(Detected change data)
--

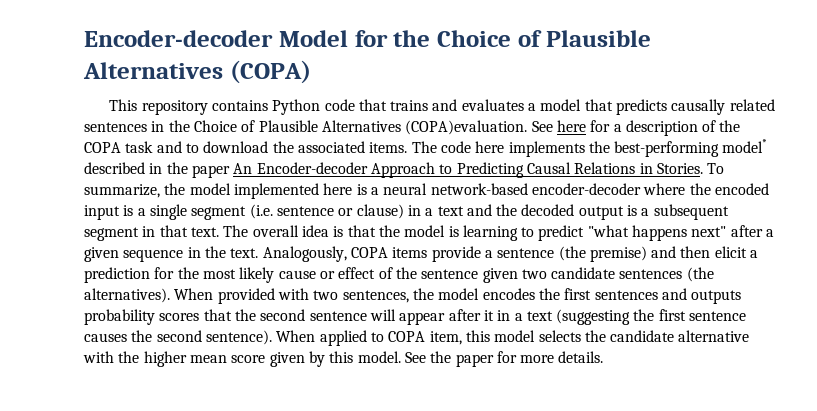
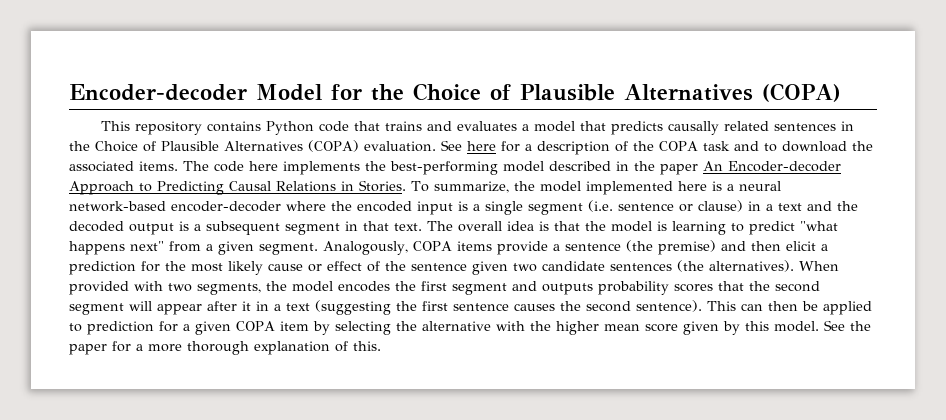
- This repository contains Python code that trains and evaluates a model that predicts causally related sentences in the Choice of Plausible Alternatives (COPA)evaluation.
+ This repository contains Python code that trains and evaluates a model that predicts causally related sentences in the Choice of Plausible Alternatives (COPA) evaluation.
- The code here implements the best-performing model* described in the paper An Encoder-decoder Approach to Predicting Causal Relations in Stories.
+ The code here implements the best-performing model described in the paper An Encoder-decoder Approach to Predicting Causal Relations in Stories.
- The overall idea is that the model is learning to predict "what happens next" after a given sequence in the text.
+ The overall idea is that the model is learning to predict "what happens next" from a given segment.
- When provided with two sentences, the model encodes the first sentences and outputs probability scores that the second sentence will appear after it in a text (suggesting the first sentence causes the second sentence).
+ When provided with two segments, the model encodes the first segment and outputs probability scores that the second segment will appear after it in a text (suggesting the first sentence causes the second sentence).
- When applied to COPA item, this model selects the candidate alternative with the higher mean score given by this model.
+ This can then be applied to prediction for a given COPA item by selecting the alternative with the higher mean score given by this model.
- See the paper for more details.
+ See the paper for a more thorough explanation of this.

--

### What to work on
Proceeding from the line containing "Alternatives (COPA) evaluation." through the line containing "- When provided", transcribe the lines above exactly, both end lines included.

### Answer to this task
+ This repository contains Python code that trains and evaluates a model that predicts causally related sentences in the Choice of Plausible Alternatives (COPA) evaluation.
- The code here implements the best-performing model* described in the paper An Encoder-decoder Approach to Predicting Causal Relations in Stories.
+ The code here implements the best-performing model described in the paper An Encoder-decoder Approach to Predicting Causal Relations in Stories.
- The overall idea is that the model is learning to predict "what happens next" after a given sequence in the text.
+ The overall idea is that the model is learning to predict "what happens next" from a given segment.
- When provided with two sentences, the model encodes the first sentences and outputs probability scores that the second sentence will appear after it in a text (suggesting the first sentence causes the second sentence).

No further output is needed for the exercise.